What is being asked - Where a line below holds the string "legend", count it; then give the total without any other words.
START Information given
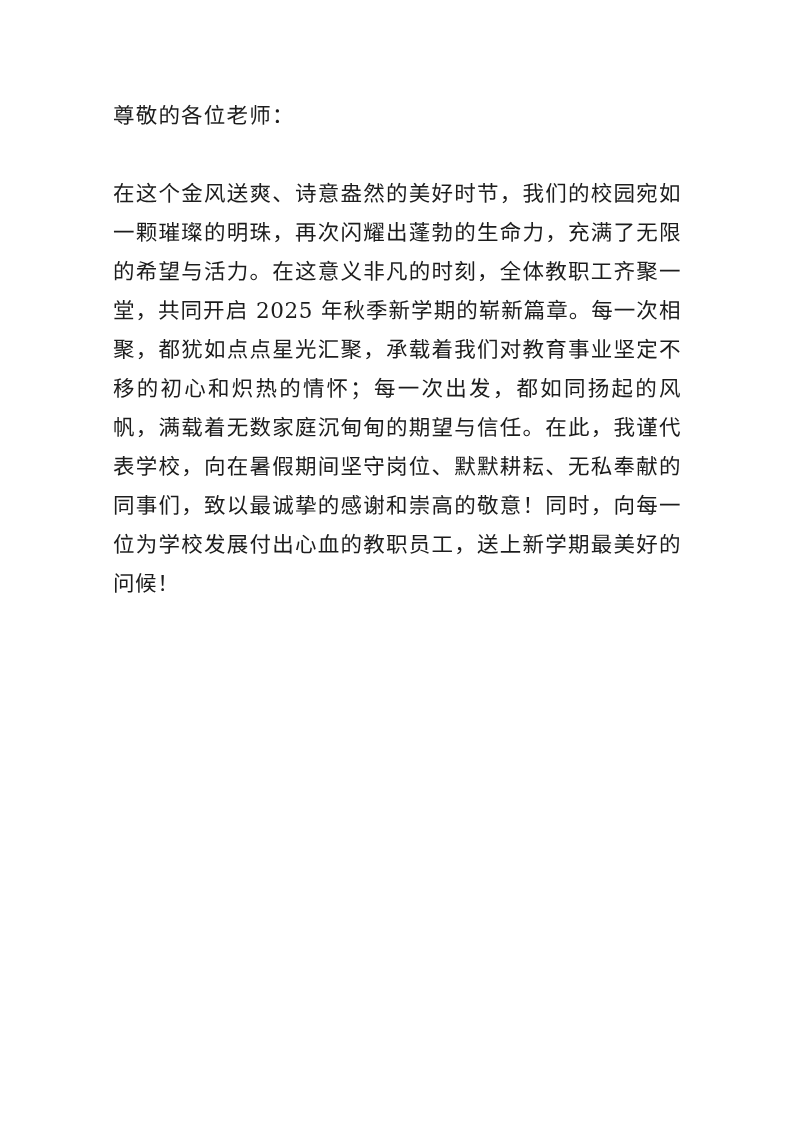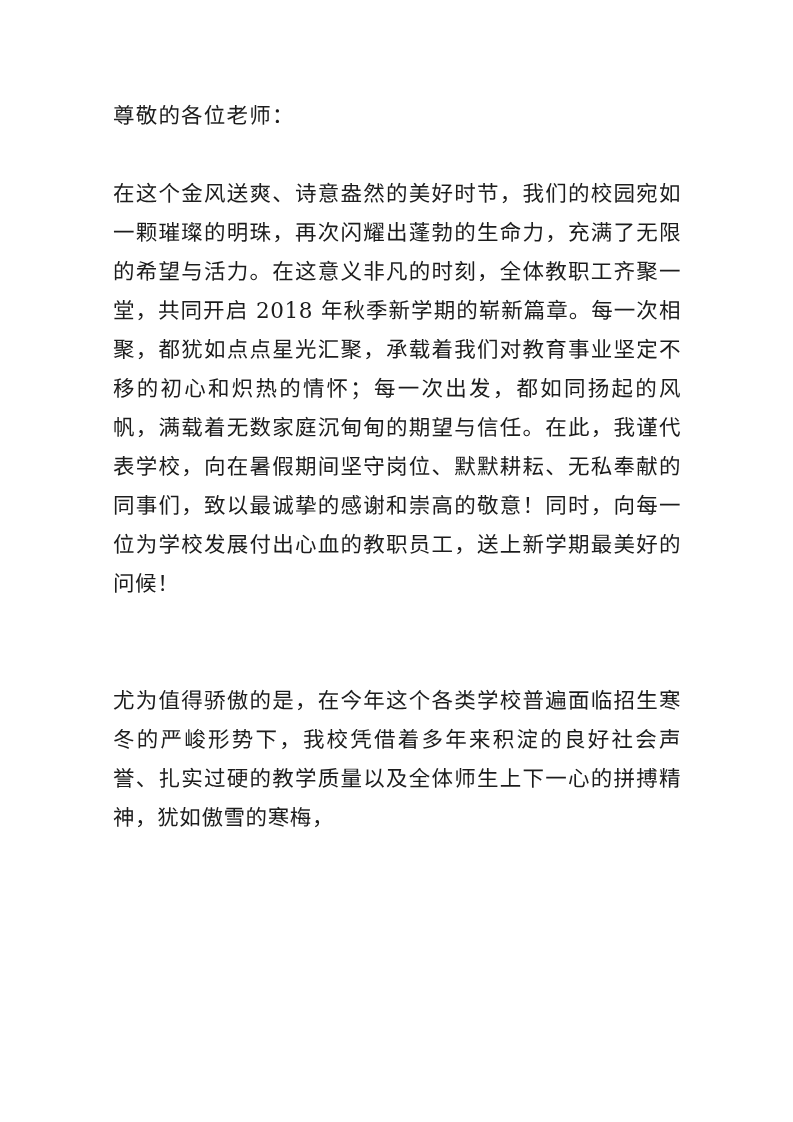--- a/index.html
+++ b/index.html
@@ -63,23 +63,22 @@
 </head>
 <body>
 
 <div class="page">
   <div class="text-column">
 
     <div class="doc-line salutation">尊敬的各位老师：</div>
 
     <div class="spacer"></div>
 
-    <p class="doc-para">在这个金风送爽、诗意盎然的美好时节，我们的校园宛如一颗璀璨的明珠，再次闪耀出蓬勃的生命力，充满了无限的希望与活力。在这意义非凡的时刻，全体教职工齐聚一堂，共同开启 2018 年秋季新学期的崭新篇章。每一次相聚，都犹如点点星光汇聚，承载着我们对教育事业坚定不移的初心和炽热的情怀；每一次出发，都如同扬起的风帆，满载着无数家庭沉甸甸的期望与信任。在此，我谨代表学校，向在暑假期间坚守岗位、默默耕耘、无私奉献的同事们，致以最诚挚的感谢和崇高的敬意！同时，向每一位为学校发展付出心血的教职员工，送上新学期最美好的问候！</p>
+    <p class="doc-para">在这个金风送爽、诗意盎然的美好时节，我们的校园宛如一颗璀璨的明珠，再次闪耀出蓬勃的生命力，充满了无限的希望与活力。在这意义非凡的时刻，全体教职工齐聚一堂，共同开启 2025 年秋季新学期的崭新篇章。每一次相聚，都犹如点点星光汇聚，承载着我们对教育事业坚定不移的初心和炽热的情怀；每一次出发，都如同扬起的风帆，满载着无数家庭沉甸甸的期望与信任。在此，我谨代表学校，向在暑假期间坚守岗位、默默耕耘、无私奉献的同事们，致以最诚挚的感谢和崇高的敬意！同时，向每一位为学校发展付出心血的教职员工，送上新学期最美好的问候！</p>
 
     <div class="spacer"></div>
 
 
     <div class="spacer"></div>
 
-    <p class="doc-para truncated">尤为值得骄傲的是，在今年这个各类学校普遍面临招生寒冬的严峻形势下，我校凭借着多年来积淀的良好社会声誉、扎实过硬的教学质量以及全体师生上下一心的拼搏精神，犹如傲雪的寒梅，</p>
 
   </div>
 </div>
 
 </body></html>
END Information given
START Information given
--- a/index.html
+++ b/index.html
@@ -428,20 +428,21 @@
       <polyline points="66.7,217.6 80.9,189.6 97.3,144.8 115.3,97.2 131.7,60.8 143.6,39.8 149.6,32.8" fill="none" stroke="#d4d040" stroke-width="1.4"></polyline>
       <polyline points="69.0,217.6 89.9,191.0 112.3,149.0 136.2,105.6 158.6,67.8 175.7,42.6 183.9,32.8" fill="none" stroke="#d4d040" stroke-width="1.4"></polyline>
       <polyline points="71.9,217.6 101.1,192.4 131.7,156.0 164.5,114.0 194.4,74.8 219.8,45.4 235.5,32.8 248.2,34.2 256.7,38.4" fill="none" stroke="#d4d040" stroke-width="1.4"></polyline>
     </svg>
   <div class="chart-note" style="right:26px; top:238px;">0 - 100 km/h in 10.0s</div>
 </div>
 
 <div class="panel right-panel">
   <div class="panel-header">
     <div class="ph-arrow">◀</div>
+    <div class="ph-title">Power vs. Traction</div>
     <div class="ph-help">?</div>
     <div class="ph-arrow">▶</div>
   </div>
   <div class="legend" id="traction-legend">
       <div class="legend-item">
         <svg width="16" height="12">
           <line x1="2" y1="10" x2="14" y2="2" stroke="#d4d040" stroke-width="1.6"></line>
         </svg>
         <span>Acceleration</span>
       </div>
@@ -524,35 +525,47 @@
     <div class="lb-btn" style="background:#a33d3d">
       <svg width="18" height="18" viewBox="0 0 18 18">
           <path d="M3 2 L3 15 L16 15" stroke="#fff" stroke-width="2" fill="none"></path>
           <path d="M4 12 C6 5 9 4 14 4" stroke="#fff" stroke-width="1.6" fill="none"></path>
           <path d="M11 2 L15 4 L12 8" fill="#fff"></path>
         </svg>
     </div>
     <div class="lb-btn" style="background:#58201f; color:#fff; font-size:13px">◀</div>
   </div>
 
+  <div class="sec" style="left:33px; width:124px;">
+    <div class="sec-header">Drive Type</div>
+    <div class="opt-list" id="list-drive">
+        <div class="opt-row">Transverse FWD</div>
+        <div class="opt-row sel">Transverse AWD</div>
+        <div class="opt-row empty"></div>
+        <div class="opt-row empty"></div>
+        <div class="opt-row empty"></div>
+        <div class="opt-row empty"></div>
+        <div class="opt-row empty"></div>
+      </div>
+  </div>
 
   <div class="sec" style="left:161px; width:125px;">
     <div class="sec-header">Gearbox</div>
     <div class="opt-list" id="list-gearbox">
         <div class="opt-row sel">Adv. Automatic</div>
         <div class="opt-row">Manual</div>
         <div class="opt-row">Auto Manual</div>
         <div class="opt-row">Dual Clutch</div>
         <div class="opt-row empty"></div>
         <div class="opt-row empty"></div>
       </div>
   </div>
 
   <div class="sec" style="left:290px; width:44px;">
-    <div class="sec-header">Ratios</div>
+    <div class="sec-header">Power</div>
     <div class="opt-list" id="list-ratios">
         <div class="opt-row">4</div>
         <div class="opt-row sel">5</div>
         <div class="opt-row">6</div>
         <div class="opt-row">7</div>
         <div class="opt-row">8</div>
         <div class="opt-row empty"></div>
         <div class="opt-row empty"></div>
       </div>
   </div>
END Information given
The completed task - 2